Stevonia mencoba tetap tenang. "Nia, aku tahu kamu marah. Aku mengerti. Tapi coba dengarkan aku sebentar saja."
"Hm, bicara saja. Aku tidak punya banyak waktu untuk bicara soal keputusan bodoh itu," jawab Nia, nada suaranya penuh luka.
"Rendra sudah berjuang sendirian selama beberapa bulan," ucap Stevonia. "Kamu tahu sendiri, dia harus mengurus anak-anak, rumah, dan pekerjaannya. Bahkan kebutuhan biologisnya, Nia, itu manusiawi. Kami hanya ingin dia punya pasangan yang bisa membantunya menjalani hidup ini. Kami tidak mendukung karena tidak peduli. Justru karena kami peduli."
Nia terdiam. Ada keheningan yang menggantung di antara mereka. Stevonia hampir berpikir bahwa adiknya sudah menutup telepon, tetapi kemudian Nia berbicara, suaranya lebih lembut, namun tetap tergores amarah yang tertahan.
"Kak, aku tahu Rendra kesulitan. Aku tahu," katanya pelan. "Tapi aku tidak bisa menerima ini begitu saja. Seolah-olah mendiang kakak kita dilupakan. Seolah-olah... semua usahanya dulu sia-sia."

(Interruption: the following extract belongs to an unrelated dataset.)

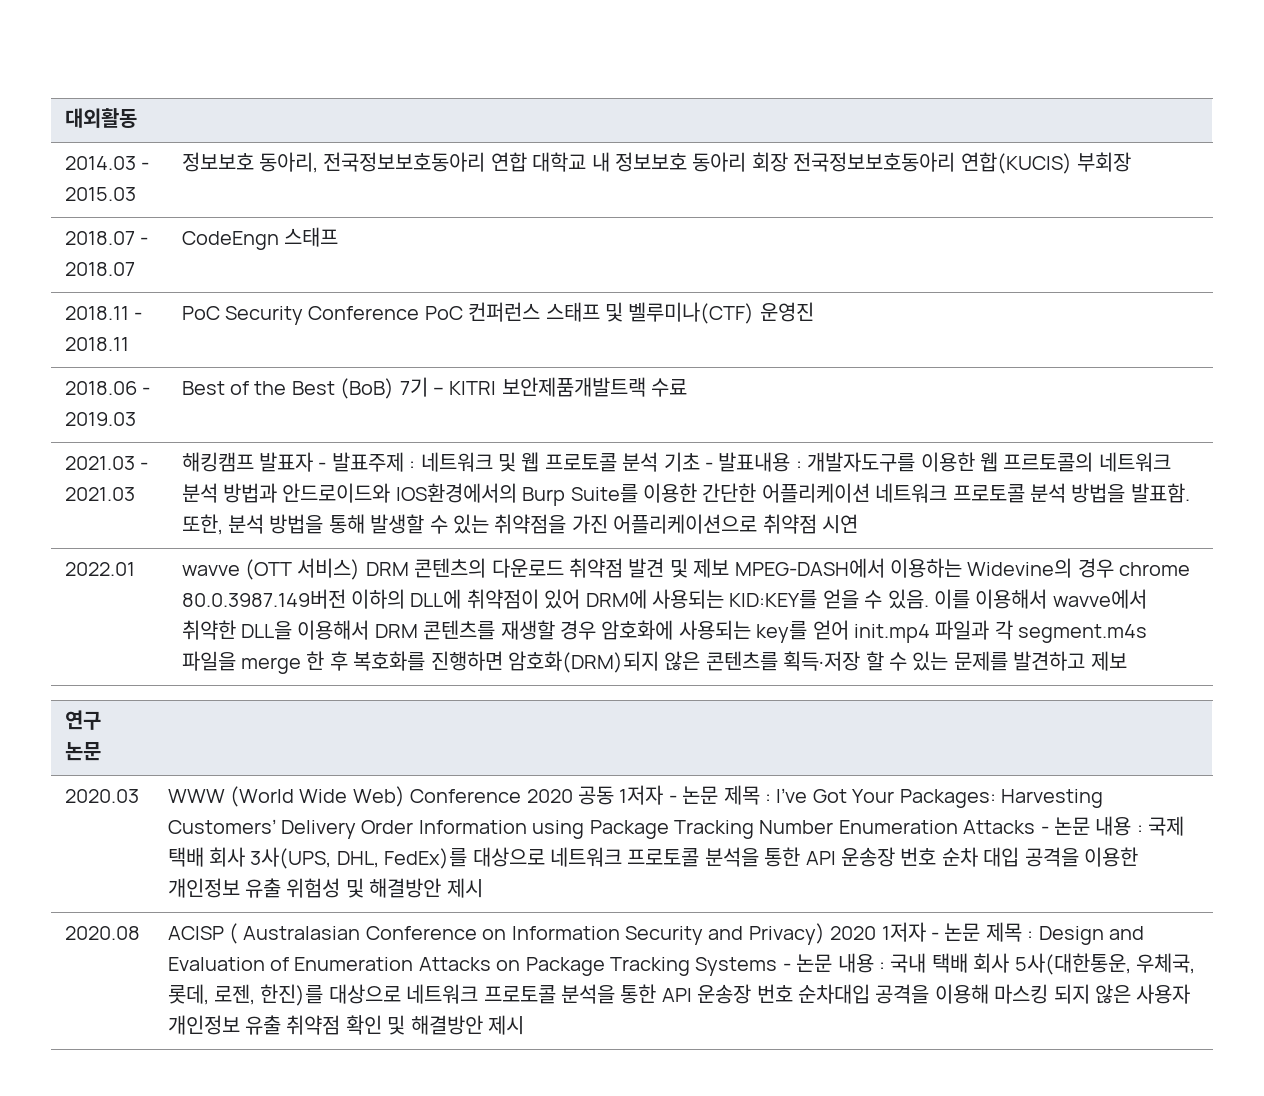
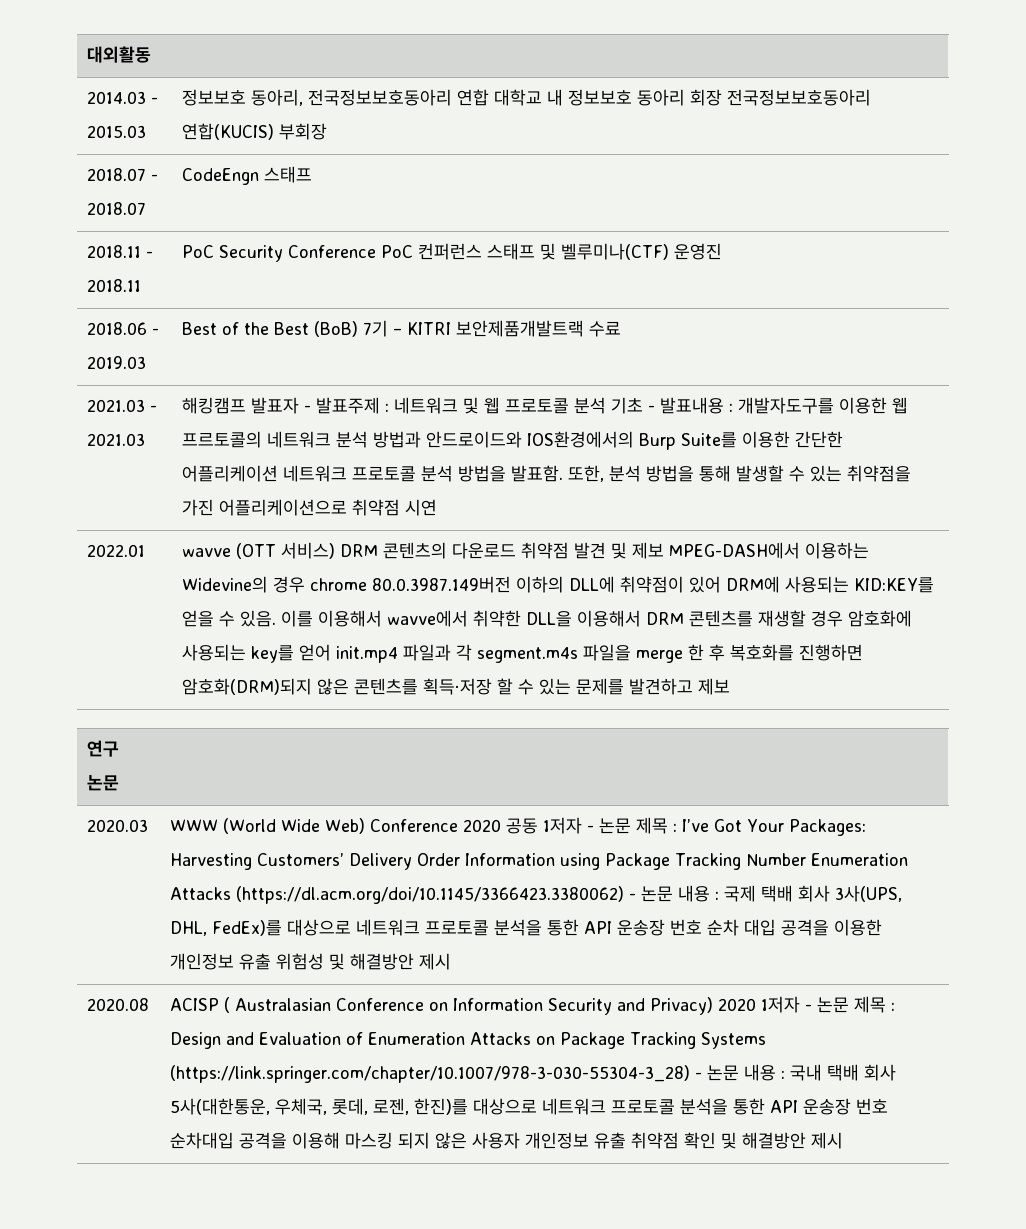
(1036, 827) none -> [235,886,624,904] (https://dl.acm.org/doi/10.1145/3366423.3380062)
(778, 966) none -> [169,1065,690,1083] (https://link.springer.com/chapter/10.1007/978-3-030-55304-3_28)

Stevonia merasakan air mata menetes di pipinya. "Nia, tidak ada yang melupakan almarhumah. Kita semua merindukannya, setiap hari. Tapi hidup harus terus berjalan. Dan soal anak-anak kami yang tinggal di rumah Rendra, kami akan mencari membicarakan solusi, memastikan mereka tetap nyaman."
Perlahan, suara Nia melemah. "Kak, aku hanya ingin keluarga ini tetap utuh. Aku tidak mau ada perpecahan."
"Kita semua tidak mau, Nia," jawab Stevonia dengan lembut. "Mari kita coba bicara baik-baik, bukan dengan kemarahan, tapi dengan hati yang terbuka."
Setelah obrolan itu, suasana sedikit mereda, meski konflik masih terasa tegang. Pak Rendi akhirnya memposting penjelasan panjang di grup keluarga, mencoba menenangkan kemarahan yang masih bergejolak.
Ia menulis dengan bijak, menekankan bahwa keputusan Rendra untuk menikah bukanlah bentuk pelarian, melainkan usaha untuk menciptakan hidup yang lebih baik, untuk dirinya dan anak-anaknya.
Di luar rumah, hujan mulai turun perlahan, membasahi bumi dengan gemericik lembut. Stevonia dan Pak Rendi duduk berdua, saling menguatkan.